Without a word, he jerked his hand away from the suspiciously warm bite of the locket. Arba was clambering across the floor, hurrying to safety. His own arafel spirit had already darted away in terror, racing to find refuge in its glass nazar charm.

By the time the door opened, the mage was already bent back over the mirror that lay flat on the table, grimacing as he rubbed as if at a crick in his neck.

Behind him, the locket hung alone on the wall, swinging ever so slightly, as if a faint draft had just barely kissed it.

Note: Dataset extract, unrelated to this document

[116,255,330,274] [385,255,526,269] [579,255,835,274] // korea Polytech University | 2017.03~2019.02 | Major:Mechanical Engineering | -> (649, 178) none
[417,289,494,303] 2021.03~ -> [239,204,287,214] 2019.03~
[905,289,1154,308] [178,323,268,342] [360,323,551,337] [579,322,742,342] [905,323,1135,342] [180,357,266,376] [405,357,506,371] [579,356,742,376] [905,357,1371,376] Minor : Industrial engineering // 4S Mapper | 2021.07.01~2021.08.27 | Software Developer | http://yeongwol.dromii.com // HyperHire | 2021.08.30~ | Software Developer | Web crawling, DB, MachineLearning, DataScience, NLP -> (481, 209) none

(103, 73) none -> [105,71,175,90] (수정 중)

Re: [March 5] Waiting on that morning sun

Reply #10 on March 14, 2022, 07:32:07 AM

She wasn't hers, the pentral told herself when Lorelei's cold hands plucked the locket from the wall. The thud-thud-thud of Lorelei's heart warmed the walls of the locket prison, and she thought of the ticking of the clocks in the house she'd once called home, and the way her footfalls had sounded out of rhythm when she'd walked down the corridor of stolen faces, her steps going thud-thud-thud, her heels hurting just because Lorelei wished to make an entrance.

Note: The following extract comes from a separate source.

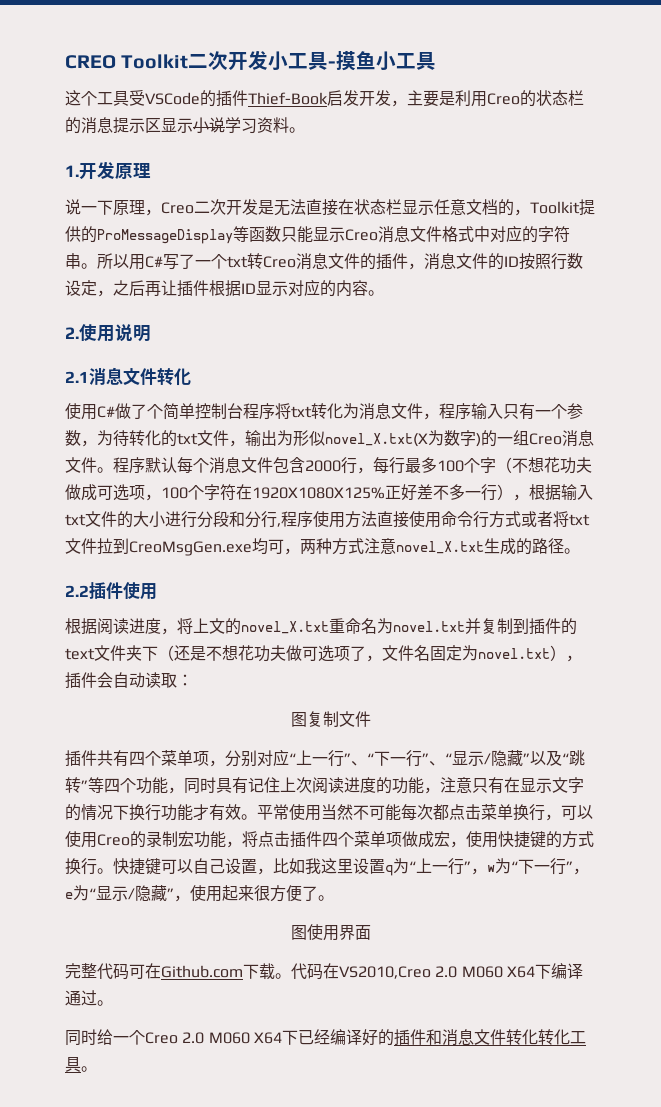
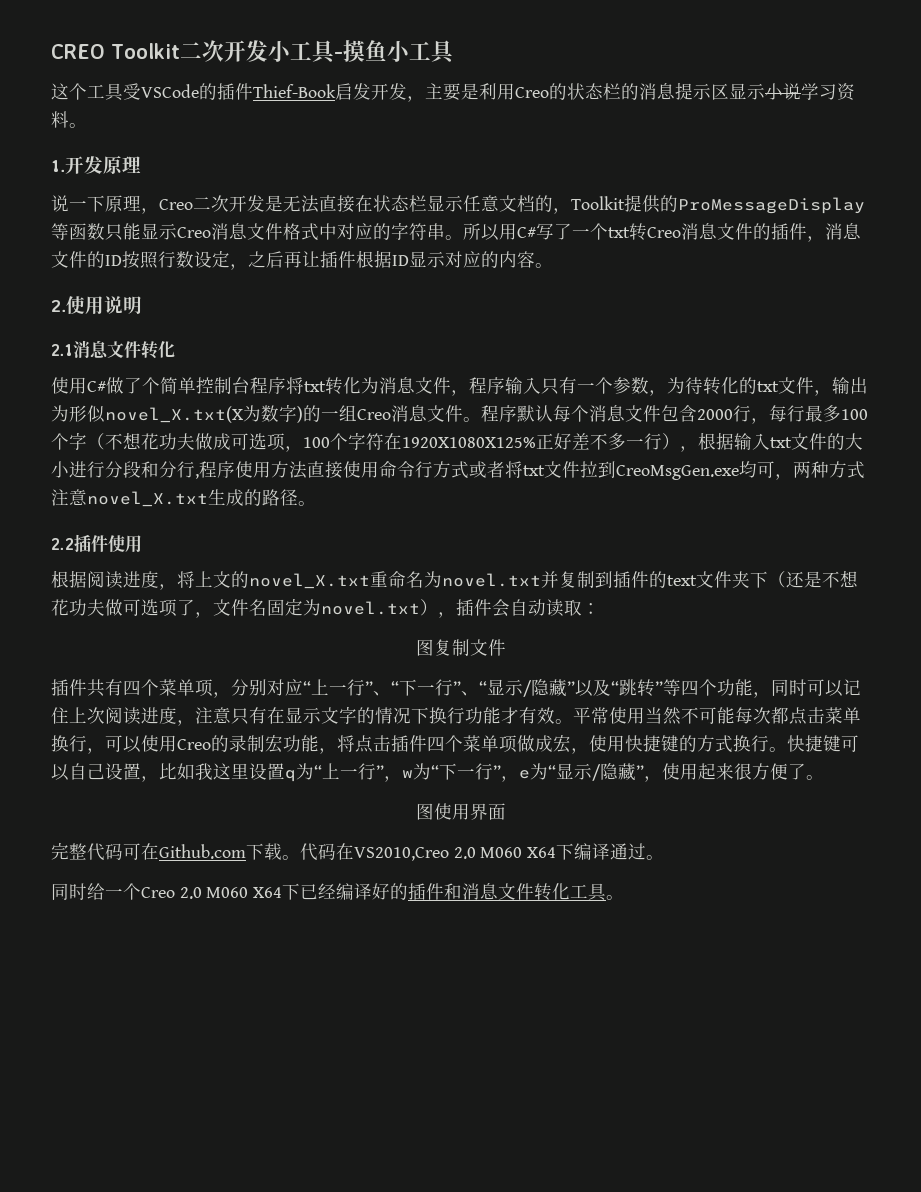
[216,777,248,794] 具有 -> [807,679,843,697] 可以
[376,777,424,794] 的功能 -> (177, 715) none
[537,1029,570,1045] 转化 -> (571, 891) none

Even then, even when she'd looked at the spirits trapped under glass and her eyebrows had twitched downward and her mouth had softened, she'd felt more sorrow than guilt. Her hand had clutched Lorelei's wand and her hand had wielded cruel magic but not her soul, not her will, not the very lack that had kept her from what she'd wanted in life. 

She wasn't hers, the pentral thought when Shadow Man watched the scrying mirror beside Lorelei. Did he remember her? Did he remember that he'd almost set her free? He needed to remember, because she couldn't promise she would. The warmth of the ritual candlelight kept drawing her against the hinge of the locket, a new bright thing competing with her memory of the burning cottage, and the more distant, hazy realization that that wasn't the first time a house had burned down around her.

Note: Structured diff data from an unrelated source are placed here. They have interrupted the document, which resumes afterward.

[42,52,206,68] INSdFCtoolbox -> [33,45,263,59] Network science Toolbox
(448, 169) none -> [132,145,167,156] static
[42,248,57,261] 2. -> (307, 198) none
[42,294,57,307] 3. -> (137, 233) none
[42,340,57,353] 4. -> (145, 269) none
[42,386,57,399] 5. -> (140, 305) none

She wasn't hers, the pentral clung onto her existence as Lorelei's skin and hair warmed underneath a brighter sun and the heat of a gentle breeze that felt as close to life as she could get. She shivered against the goosebumps of Lorelei's skin when the witch ventured again and again into the depths of the cold tailor shop where the whispering voices found her and told her secrets Lorelei would never know.

Where was she? One day Lorelei removed the locket from her neck and placed it on a thin, flat surface. Lorelei closed the paper walls until there was no light and no air. A talon scratched against the box and it wasn't Zee-por-ee! with the star for an eye, but a creature she'd used to love. The owl lifted the box with her in it and went to the window. Was this it? The world dropped out from under her and the sun felt so close and she was soaring, far away from Lorelei and the brother, away from Shadow Man and ara-fell, into the sky with the flapping of wings.

She wasn't hers! The beat-beat-beat of the wings faded to the back of her mind and she pushed her limbs against the locket and imagined that she were taking a flying leap into the lake and this moment was hers, the moment of suspension, the memory of Iona's laugh as she splashed and said she'd gotten there first.

Her cousin was always one step ahead of her. In life, in death.

As long as the pentral flew, she was free.